Download or read book A Brief History of Artificial Intelligence written by Michael Wooldridge and published by Flatiron Books. This book was released on 2021-01-19 with total page 148 pages. Available in PDF, EPUB and Kindle. Book excerpt: From Oxford's leading AI researcher comes a fun and accessible tour through the history and future of one of the most cutting edge and misunderstood field in science: Artificial Intelligence The somewhat ill-defined long-term aim of AI is to build machines that are conscious, self-aware, and sentient; machines capable of the kind of intelligent autonomous action that currently only people are capable of. As an AI researcher with 25 years of experience, professor Mike Wooldridge has learned to be obsessively cautious about such claims, while still promoting an intense optimism about the future of the field. There have been genuine scientific breakthroughs that have made AI systems possible in the past decade that the founders of the field would have hailed as miraculous. Driverless cars and automated translation tools are just two examples of AI technologies that have become a practical, everyday reality in the past few years, and which will have a huge impact on our world. While the dream of conscious machines remains, Professor Wooldridge believes, a distant prospect, the floodgates for AI have opened. Wooldridge's A Brief History of Artificial Intelligence is an exciting romp through the history of this groundbreaking field--a one-stop-shop for AI's past, present, and world-changing future.

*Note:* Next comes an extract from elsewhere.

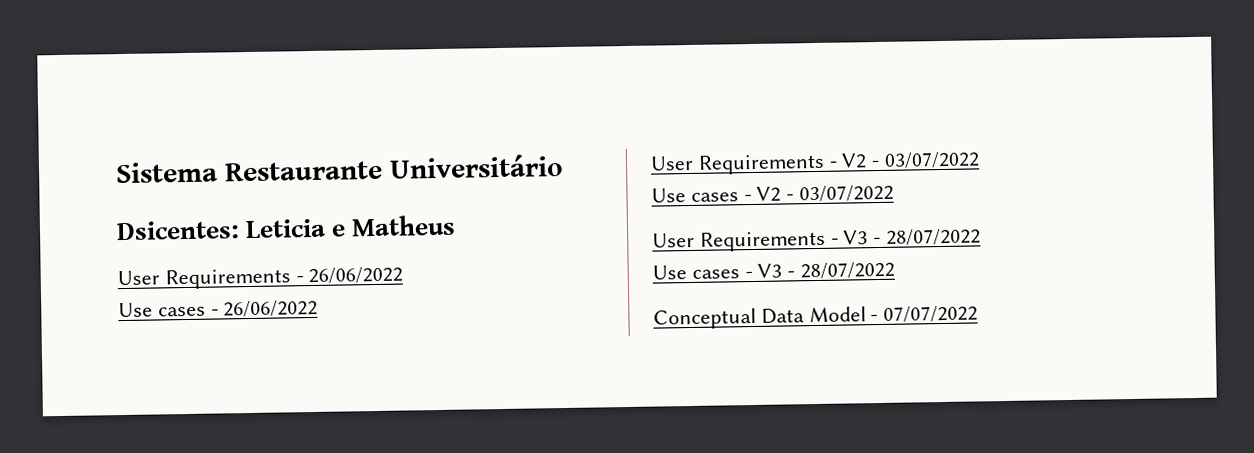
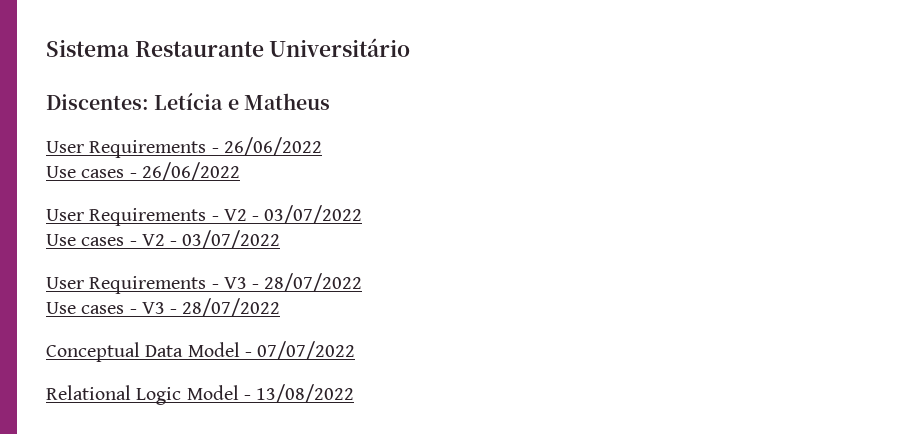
[116,218,327,241] Dsicentes: Leticia -> [46,93,224,110] Discentes: Letícia
(979, 314) none -> [46,384,355,405] // Relational Logic Model - 13/08/2022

Book Evolution of the Psyche

Download or read book Evolution of the Psyche written by David H. Rosen and published by Praeger. This book was released on 1999-01-30 with total page 256 pages. Available in PDF, EPUB and Kindle. Book excerpt: Rosen and Luebbert have edited a collection providing a diverse sampling of theoretical and scientific approaches to understanding important markers connected with the evolution of the psyche. Markers from our evolutionary path can be discerned in the structure of the human brain, in our similarities to our infrahuman ancestors, and in contemporary behaviors that, as the essays make clear, continue to serve purposes best understood in our original environment of evolutionary adaptedness. Written by some of the leading investigators in this field, they show why evolutionary psychology is the most useful paradigm for overcoming the current disintegration of the psychological sciences. All those with an interest in the origin of the human mind will find this book enlightening. It is an important collection for students, scholars, and other researchers of the psyche.